Thus, in this abduction-based logic, a new medical model that would take into account the patients’ and doctors’ complex thought should be well suited to fight against patients’ nonadherence and doctors’ clinical inertia. It is proposed that this ability is (or should be) the precise aim of a person-centered model of care and that the invention of this model in contemporary medicine16 may have therefore proceeded from an abduction-based logic used to understand the two phenomena of patients’ nonadherence and doctors’ clinical inertia (Figure 1).

Figure 1 From surprising observations to a practical, person-centered model of medicine: an abduction-based approach.
Notes: Abduction: on the basis of arguments (background), surprising observations lead to the proposal of an explanatory hypothesis that, if it were true, would make the observations understandable. This hypothesis leads to a new model, making it possible to design empirical tests aimed to validate the hypothesis. A validation of the initial hypothesis may lead to a change in paradigm: replacement of the EBM-based paradigm of medicine by a person-centered model of care.
Abbreviation: EBM, evidence-based medicine.

Moreover, due to its importance in contemporary medicine, EBM represents its current paradigm. Although Peirce’s abduction is never mentioned in Kuhn’s The Structure of Scientific Revolutions,9 it is tempting to propose that this abduction-based discovery of a person-centered model of care may currently lead to a change in paradigm having the structure of a revolution occurring here in the medical realm. Note that this would be a revolution in the domain of practice, while scientific revolutions, described by Kuhn,9 are revolutions in the domain of knowledge.

Simplification in EBM and the complex thought of patients and doctors

In this section, it is emphasized that the current medical model of care imposes simplification in two major ways. First, this simplifcation assumes that patients and doctors are rational beings who seek to optimize their self-interest: the simplifying method of contemporary medicine ignores the complexity, which often escapes rationalization, of the individual decisions of doctors and patients; second, it assumes that it is scientifically possible to base best practice guidelines on EBM, which relies on the often-irreproachable results of randomized clinical trials: it is shown that the use of the scientific method, which rests on the use of statistical data, is well suited to generate knowledge, but that both the generation of best practice guidelines and their real application from statistical data are more problematic.

First criticism: EBM ignores the complex thought of patients and doctors

In one of his writings devoted to complex thought, French sociologist Edgar Morin17 recognized that:

The idea of a universe of objective facts, purged of any value judgments, of any subjective deformations, thanks to the experimental method and the procedures of verification, allowed the extraordinary development of modern science.

He added, however, that:

A rationalization which locks up reality in a coherent but partial and unilateral system of ideas, and which ignores that part of reality is irrationalizable, and that rationality has the role of dialoguing with the irrationalizable, represents a pathology of reason [translation mine].

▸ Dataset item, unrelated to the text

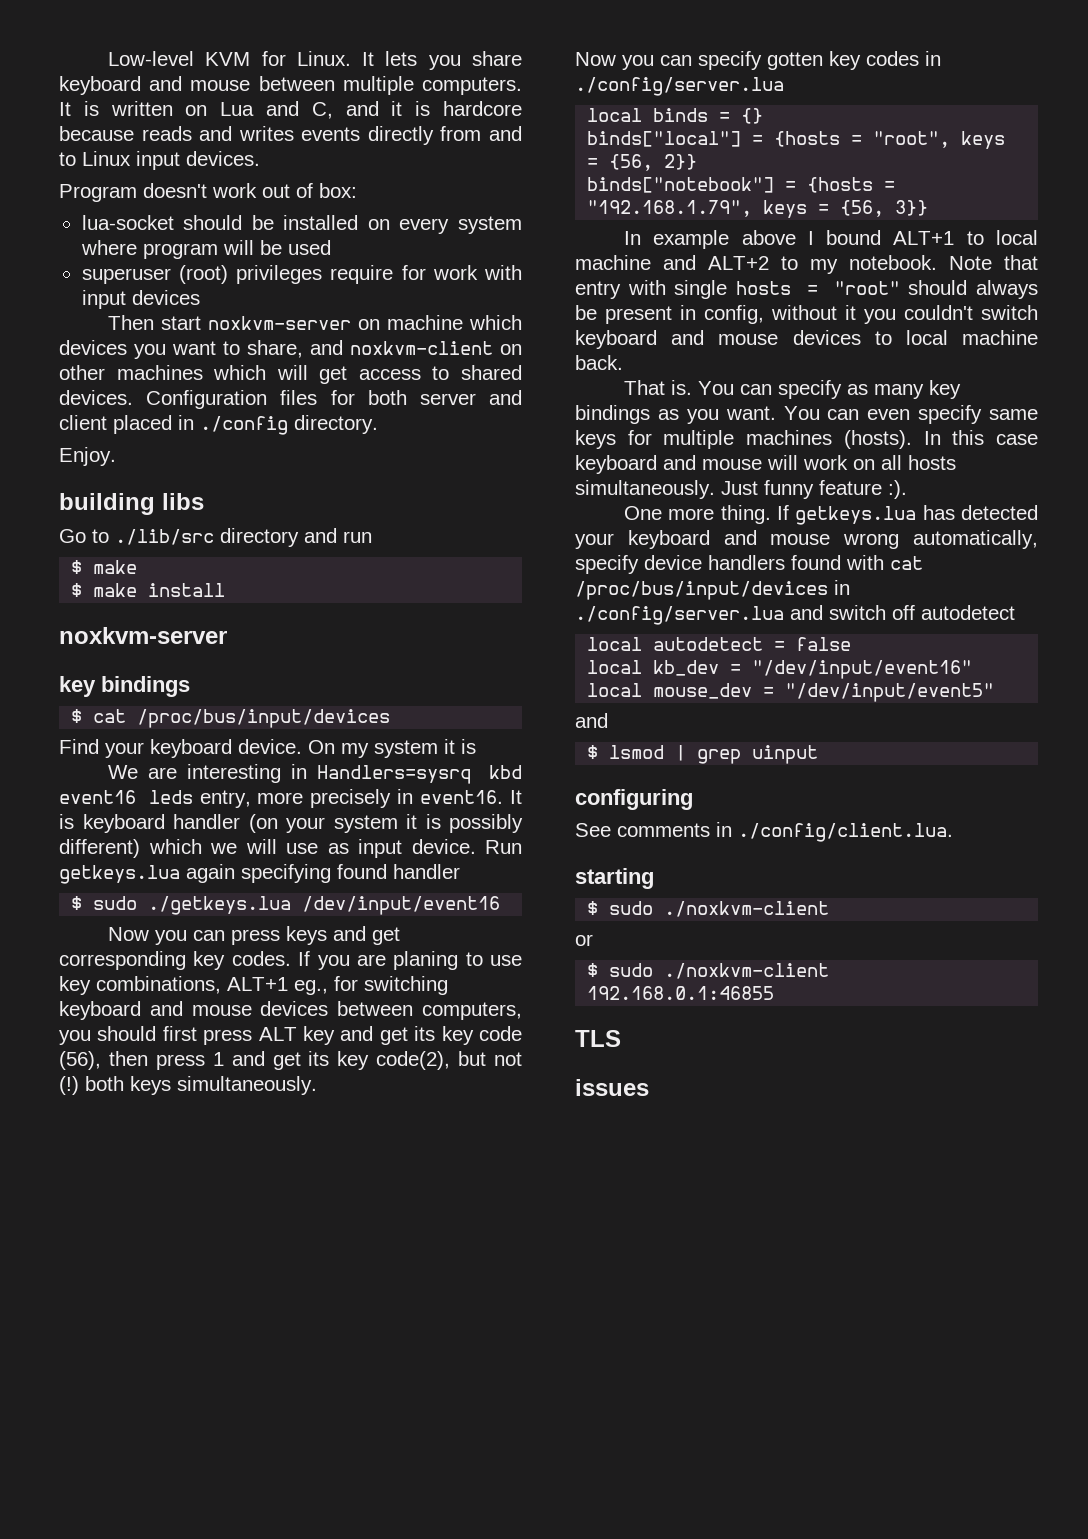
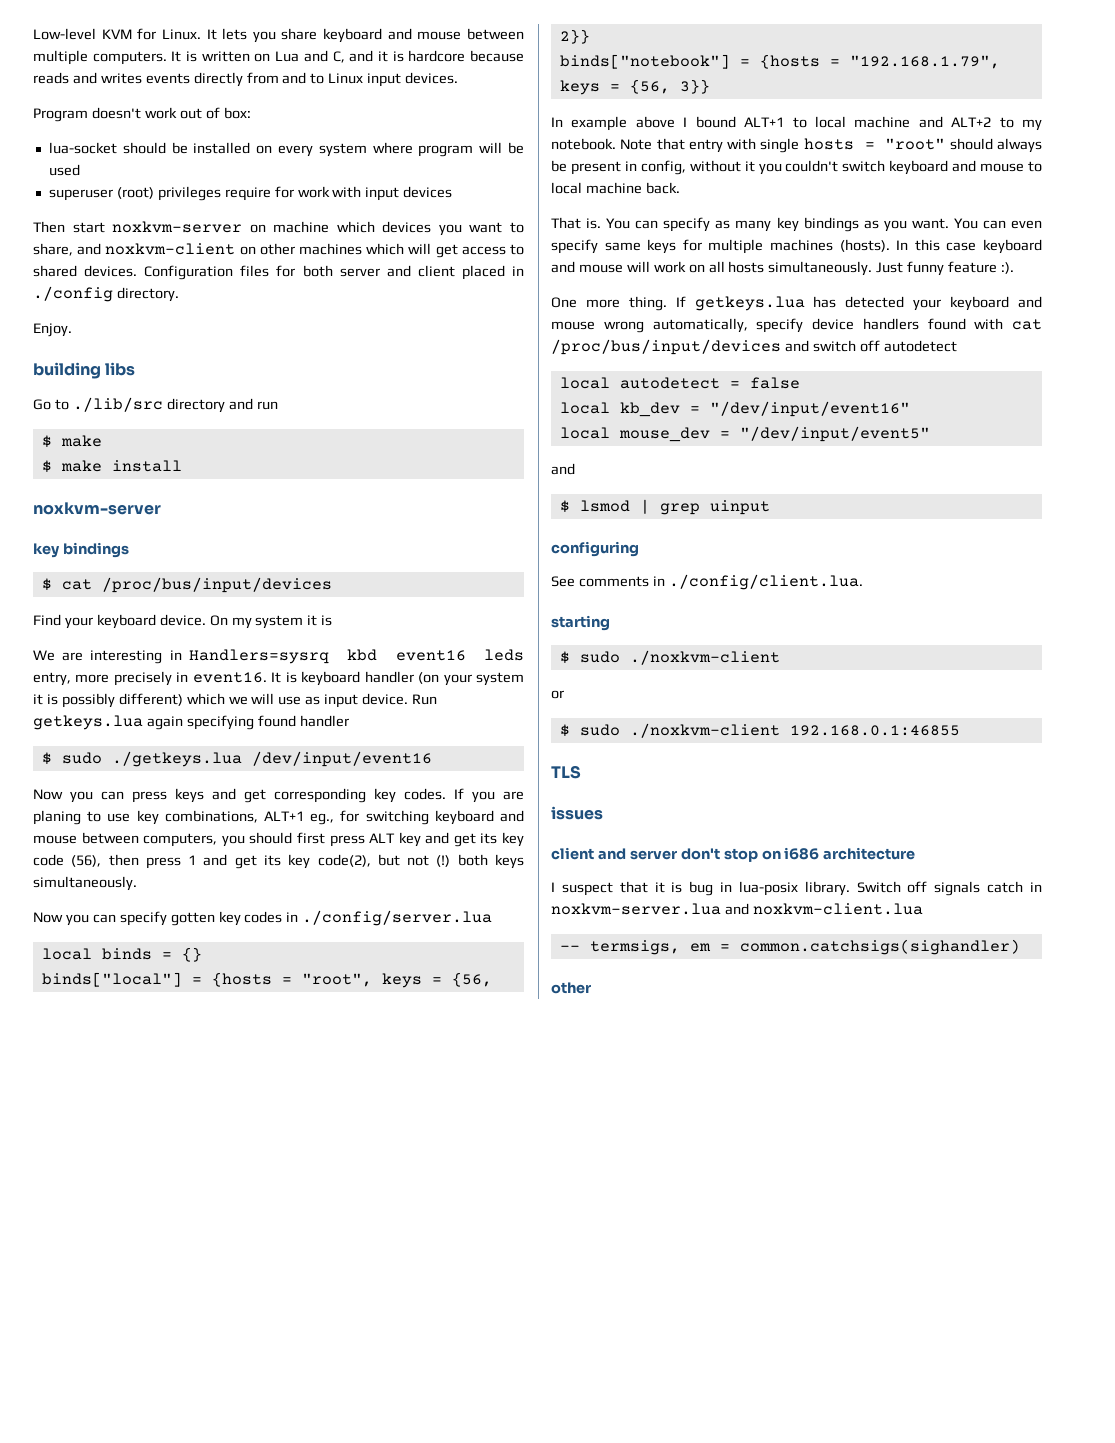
[260,1001,329,1016] devices -> (77, 839) none
[792,330,861,345] devices -> (1025, 167) none
[834,580,850,595] [575,606,784,625] in ./config/server.lua -> (781, 347) none
(649, 1087) none -> [551,847,916,862] [551,881,1042,896] [551,903,923,915] [559,939,1020,955] [551,982,591,994] // client and server don't stop on i686 architecture // I suspect that it is bug in lua-posix library. Switch off signals catch in noxkvm-server.lua and noxkvm-client.lua // -- termsigs, em = common.catchsigs(sighandler) // other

This article argues that this description of the evolution of contemporary science is applicable to medicine, leading to a “pathology of reason” revealed by two symptoms that at first glance seem puzzling or even irrational: patients’ nonadherence and doctors’ clinical inertia. They are puzzling because they represent anomalies of a “coherent but partial and unilateral system of ideas”, putting it into a crisis.

Indeed, patients and doctors, as any human beings, do not base their decisions only on pure “rational” arguments because of the uncertainty associated with the result of any action and because of the complexity of the human mind.1820 They may have an aversion for losses, which is greater than their attraction for gains;21 they may prefer a smaller but more immediate reward (eg, tasty but unhealthy foods) to greater long-term benefit (eg, the preservation of health);22 they sometimes have a short temporal horizon;23 finally, their cognition uses powerful mental mechanisms or heuristics24 that make it possible to reason rapidly,25 and they are under the influence of emotions.26,27 However, whereas empathy is prized in the physician–patient relationship, there are no emotions in EBM.28

Heuristics and emotions may have evolved in the human mind because, at some previous time, they offered a selective advantage, allowing survival in a complex environment. But in medicine, they may have a dark side: they can lead patients to become unduly risk-averse and thereby make decisions that constitute nonadherence. The same holds true for doctors who may prefer to observe the “primum non nocere” rule and thus behave in an inert way. Both doctors and patients may indeed prefer making errors of omission and suffer the results of what they did not do over errors of commission in which something bad happens because of what they did. Nonadherence and clinical inertia, as they usually embody preferences for the status quo, are primarily errors of omission and could therefore represent the toll that we pay for the presence of heuristics and emotions in our mental lives.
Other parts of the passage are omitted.